Redução de despesas prejudica convocação dos agentes de trânsito

17 AGO 2010Por 06h:44
Silvia Tada

As medidas de contenção de despesas instituídas pela Prefeitura de Campo Grande deve afetar a convocação de 20 agentes municipais de trânsito, cujo concurso foi homologado no dia 1º de julho deste ano. Os aprovados aguardam a nomeação que, agora, não poderá ser feita até o dia 31 de janeiro do ano que vem, conforme especificações do decreto 11.288, publicado na edição de ontem do Diário Oficial de Campo Grande.
O diretor-presidente da Agência Municipal de Transporte e Trânsito (Agetran), Rudel Trindade, explicou que o prefeito Nelsinho Trad aguardava o fim do período eleitoral para convocar os 12 homens e oito mulheres que atuarão na fiscalização e orientação do trânsito na Capital. “Para evitar qualquer problema com a convocação, o prefeito decidiu esperar até o fim das eleições”, justificou Rudel.

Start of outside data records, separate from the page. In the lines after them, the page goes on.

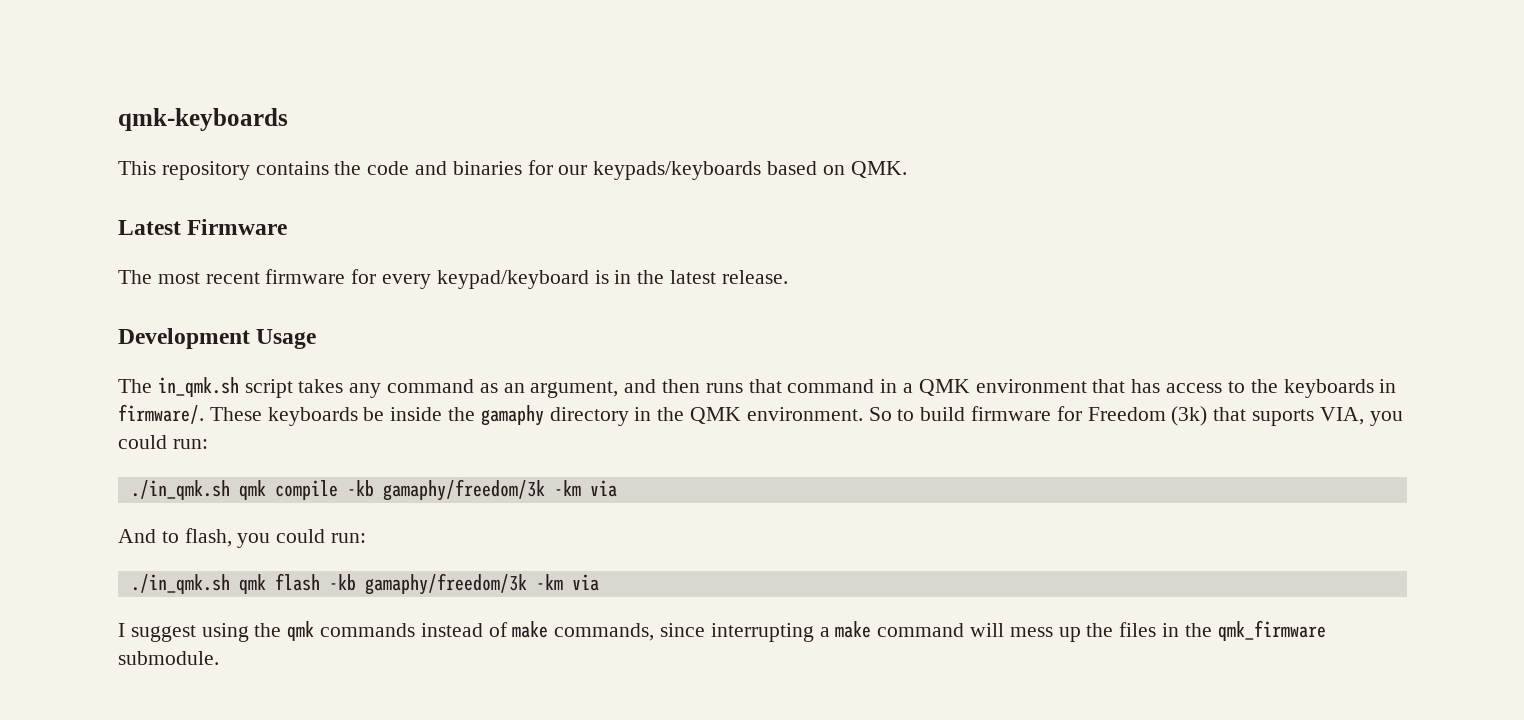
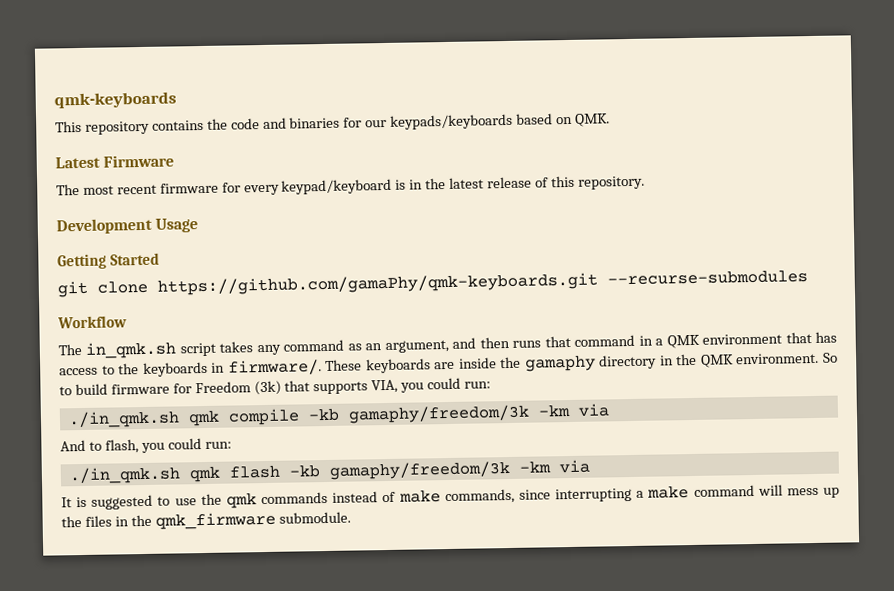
- The most recent firmware for every keypad/keyboard is in the latest release.
+ The most recent firmware for every keypad/keyboard is in the latest release of this repository.
  Development Usage
+ Getting Started
+ git clone https://github.com/gamaPhy/qmk-keyboards.git --recurse-submodules
+ Workflow
- These keyboards be inside the gamaphy directory in the QMK environment.
+ These keyboards are inside the gamaphy directory in the QMK environment.
- So to build firmware for Freedom (3k) that suports VIA, you could run:
+ So to build firmware for Freedom (3k) that supports VIA, you could run:
- I suggest using the qmk commands instead of make commands, since interrupting a make command will mess up the files in the qmk_firmware submodule.
+ It is suggested to use the qmk commands instead of make commands, since interrupting a make command will mess up the files in the qmk_firmware submodule.

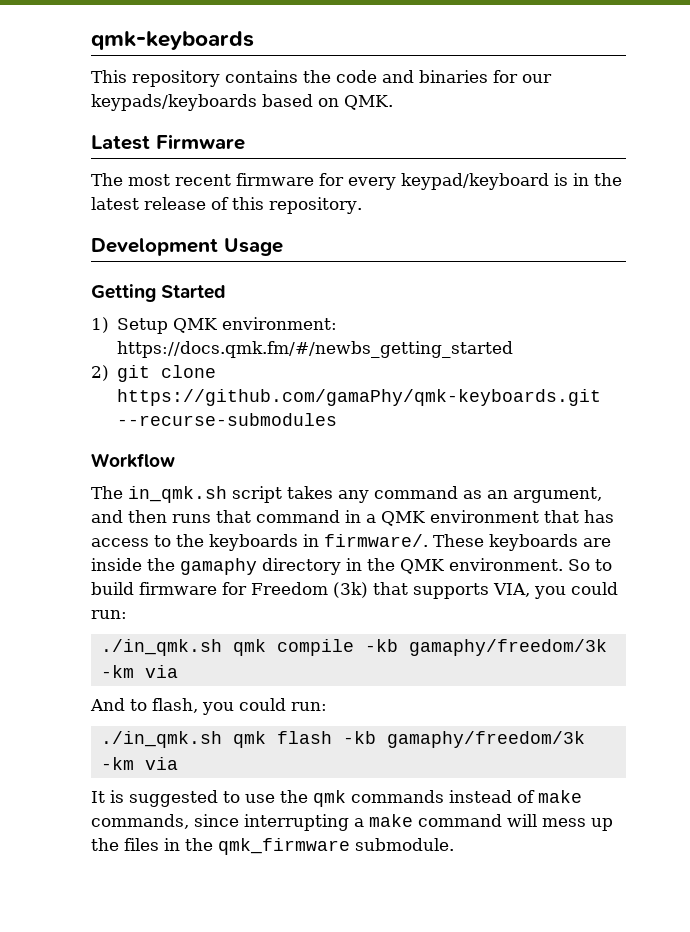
- git clone https://github.com/gamaPhy/qmk-keyboards.git --recurse-submodules
+ 1) Setup QMK environment: https://docs.qmk.fm/#/newbs_getting_started
+ 2) git clone https://github.com/gamaPhy/qmk-keyboards.git --recurse-submodules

Para o secretário municipal de Planejamento, Finanças e Controle, Paulo Sergio Nahas, em princípio, a nomeação fica mesmo suspensa. “Mas isso vai depender da necessidade. Se o prefeito entender que é preciso convocar os servidores, isso deverá ser feito”, observou.

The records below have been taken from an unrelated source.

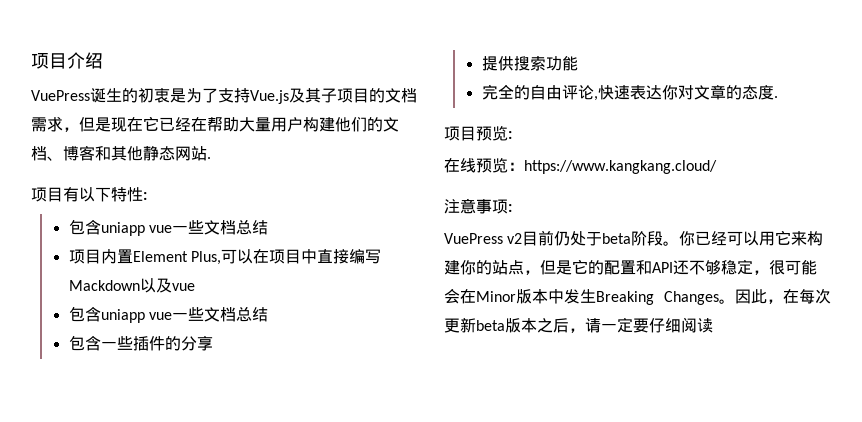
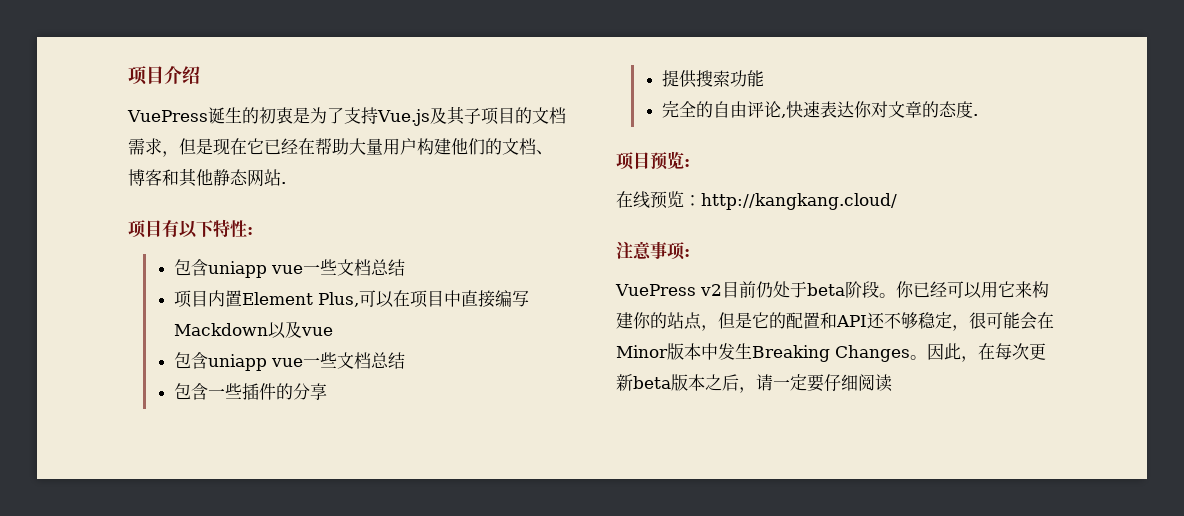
- 在线预览：https://www.kangkang.cloud/
+ 在线预览：http://kangkang.cloud/

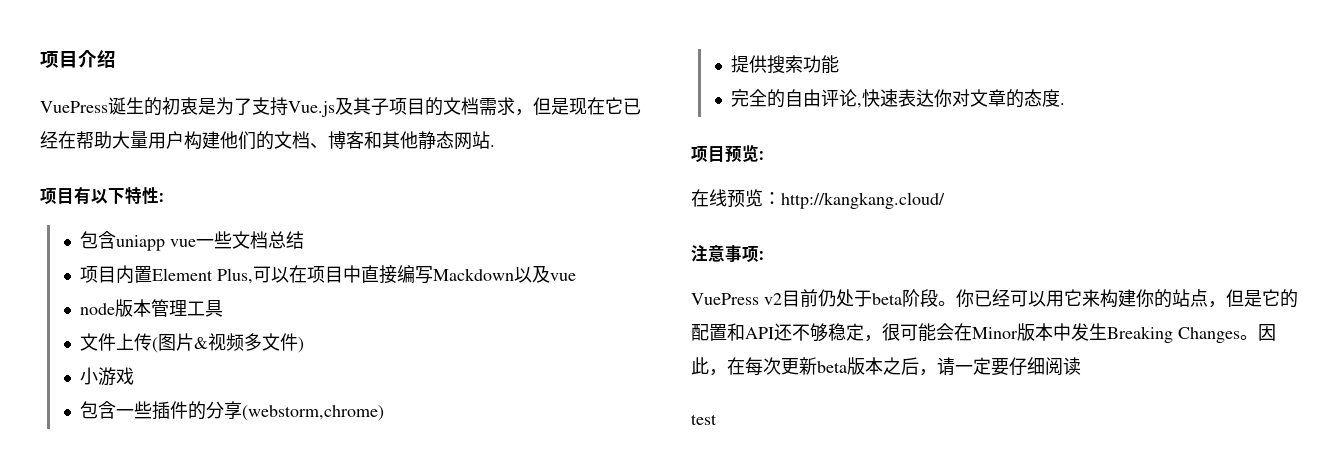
  项目内置Element Plus,可以在项目中直接编写Mackdown以及vue
- 包含uniapp vue一些文档总结
+ node版本管理工具
+ 文件上传(图片&视频多文件)
+ 小游戏
- 包含一些插件的分享
+ 包含一些插件的分享(webstorm,chrome)
+ test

Dois outros concursos, feitos na mesma época que o dos “amarelinhos”, já tiveram os servidores nomeados. São eles o que selecionou 383 agentes comunitários de saúde e 164 médicos, odontólogos, psicólogo, terapeuta ocupacional, técnico de enfermagem, monitor de alunos, assistente em biblioteca e merendeira.

Exceções
Pelo decreto municipal, a nomeação de novos servidores poderá ocorrer no caso de aposentadoria ou falecimento do atual ocupante do cargo.
Outra possibilidade de admissão de pessoal é que o secretário titular apresente “estudo justificando a necessidade de manutenção do posto ocupado, os gastos e o impacto na folha de pagamento”. Esses argumentos serão analisados pela Secretaria Municipal de Administração.
Apenas os cargos de médico e professor ficam isentos de autorização prévia para contratação e deverão seguir a legislação própria.
Pelo decreto, fica proibida, também, a ampliação de carga horária de professores com pagamento de horas complementares. Segundo a secretária municipal Maria Cecilia Amendola da Motta, a medida era necessária para o oferecimento de projetos. “Vamos permanecer com o quadro que temos até agora”, informou.